==== SUPPLIED INFORMATION
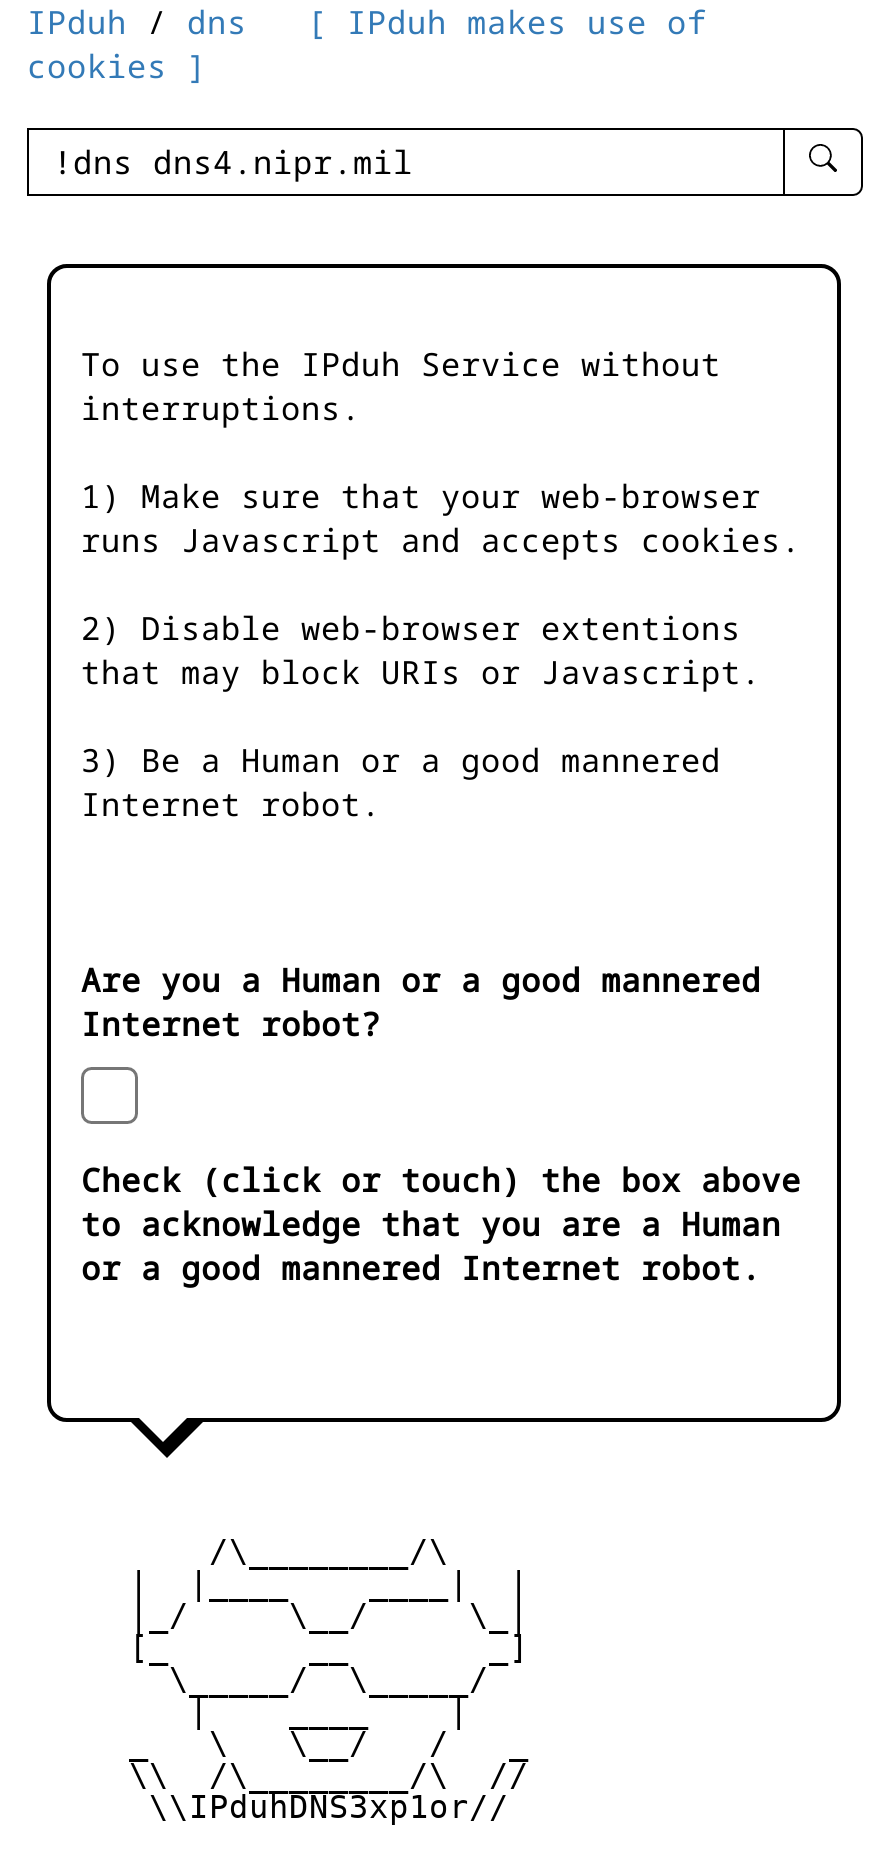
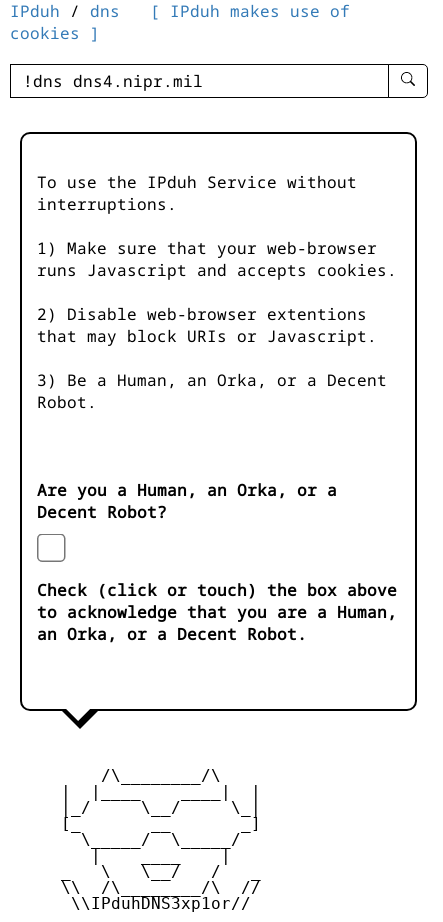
[81,738,721,826] 3) Be a Human or a good mannered | Internet robot. -> [37,369,387,413] 3) Be a Human, an Orka, or a Decent | Robot.
[81,958,761,1046] Are you a Human or a good mannered | Internet robot? -> [37,479,337,523] Are you a Human, an Orka, or a | Decent Robot?
[81,1202,781,1290] to acknowledge that you are a Human | or a good mannered Internet robot. -> [37,601,397,645] to acknowledge that you are a Human, | an Orka, or a Decent Robot.

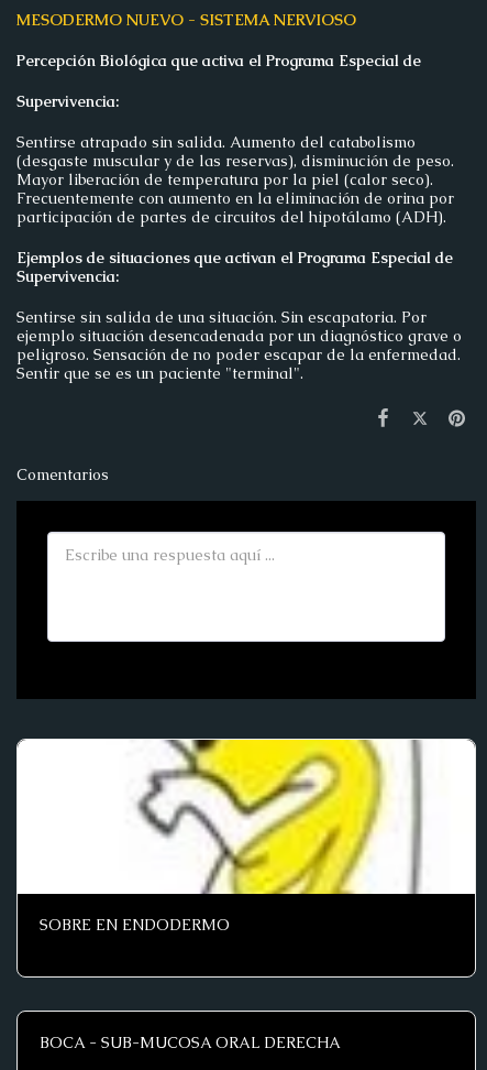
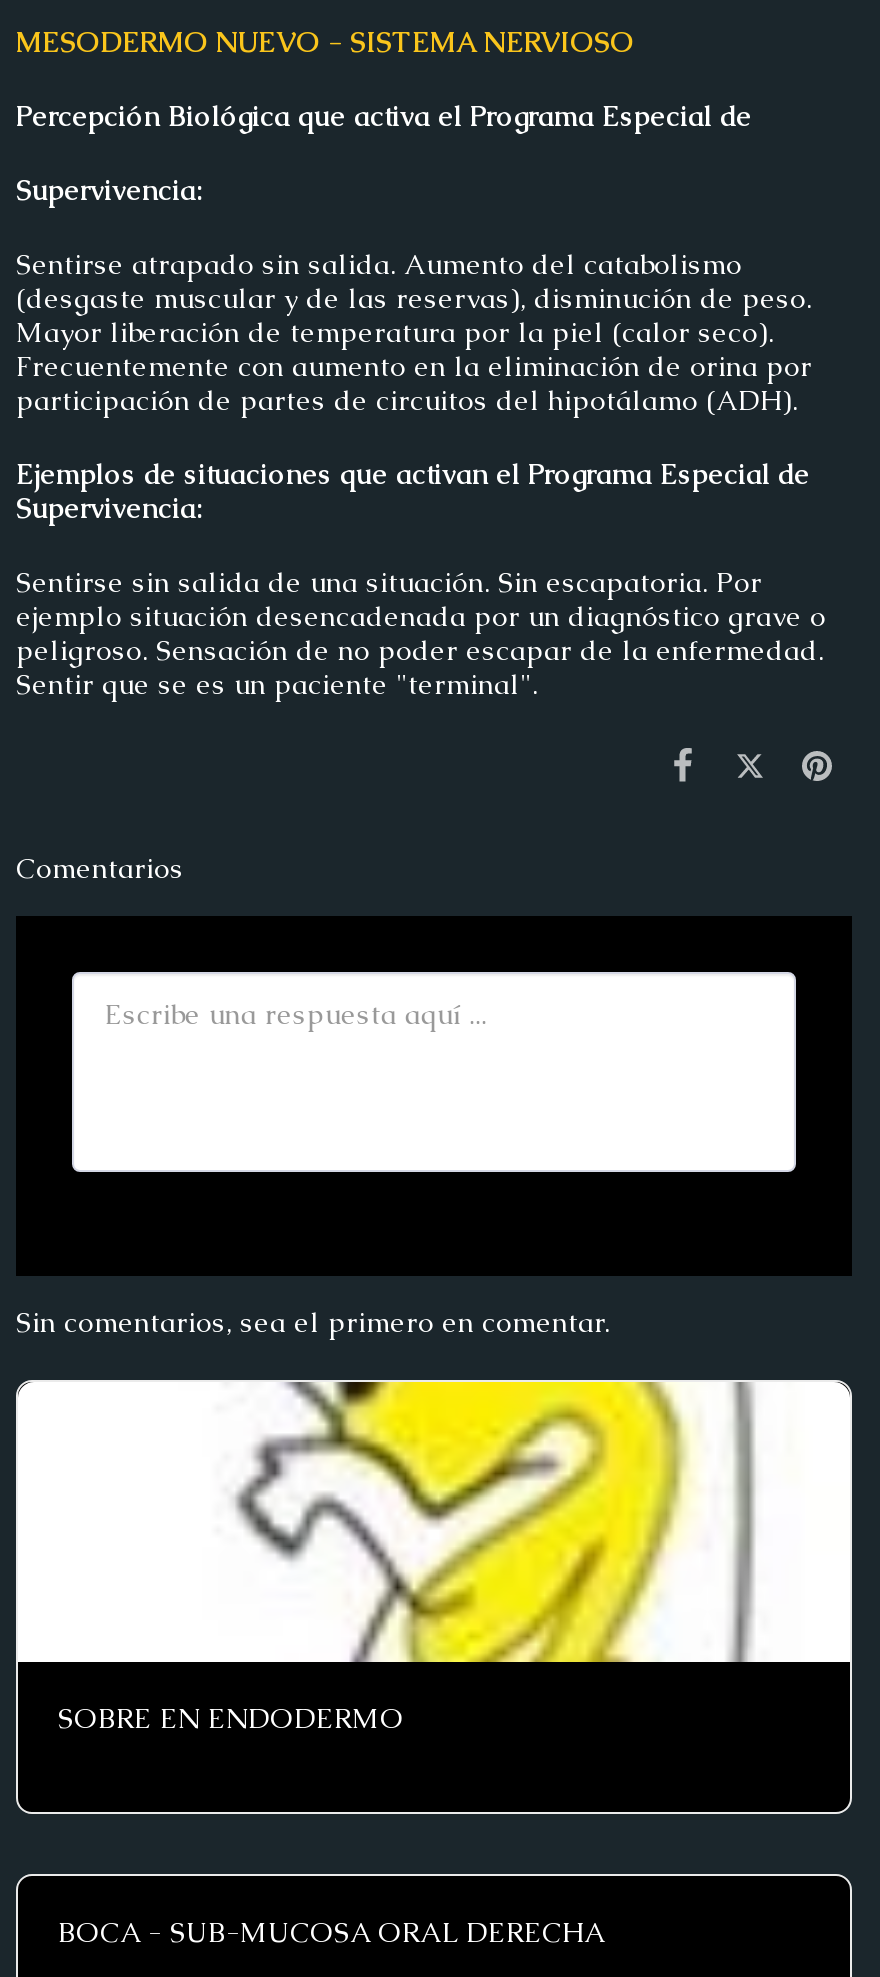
none -> [16,1304,610,1340] Sin comentarios, sea el primero en comentar.

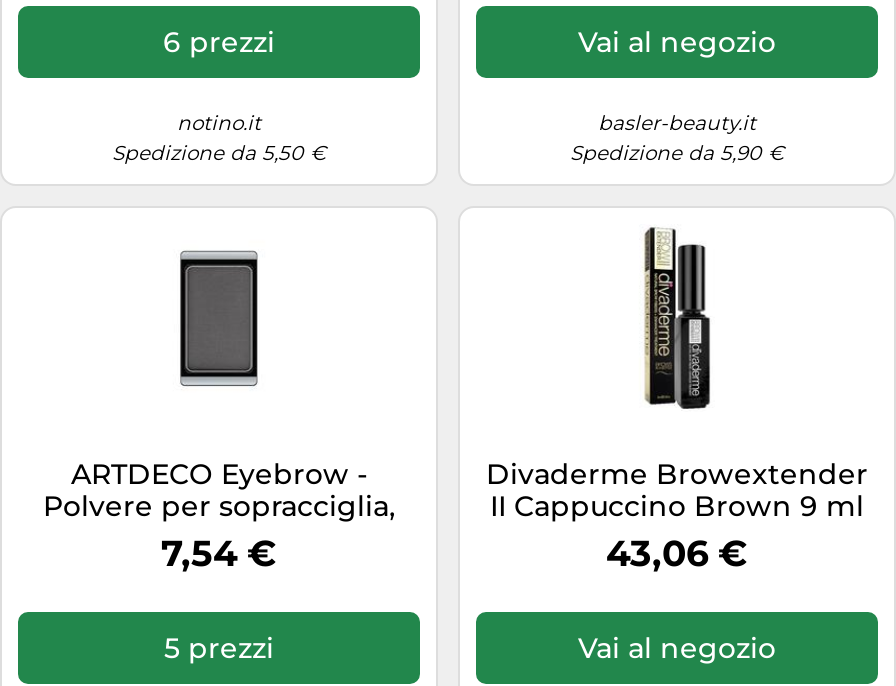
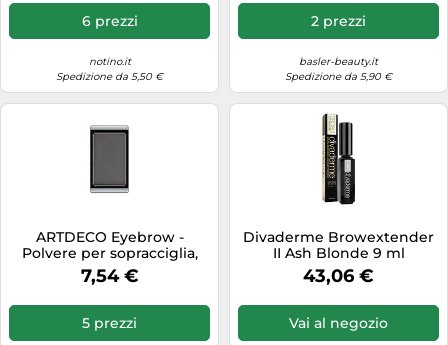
[578,25,776,61] Vai al negozio -> [311,12,366,30] 2 prezzi
[490,489,864,525] II Cappuccino Brown 9 ml -> [272,244,404,262] II Ash Blonde 9 ml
========
Write out the lines above from the one containing "[578,25,776,61] Vai al" through the last, exactly as they are.

- _RESULT OF THIS TASK_
[578,25,776,61] Vai al negozio -> [311,12,366,30] 2 prezzi
[490,489,864,525] II Cappuccino Brown 9 ml -> [272,244,404,262] II Ash Blonde 9 ml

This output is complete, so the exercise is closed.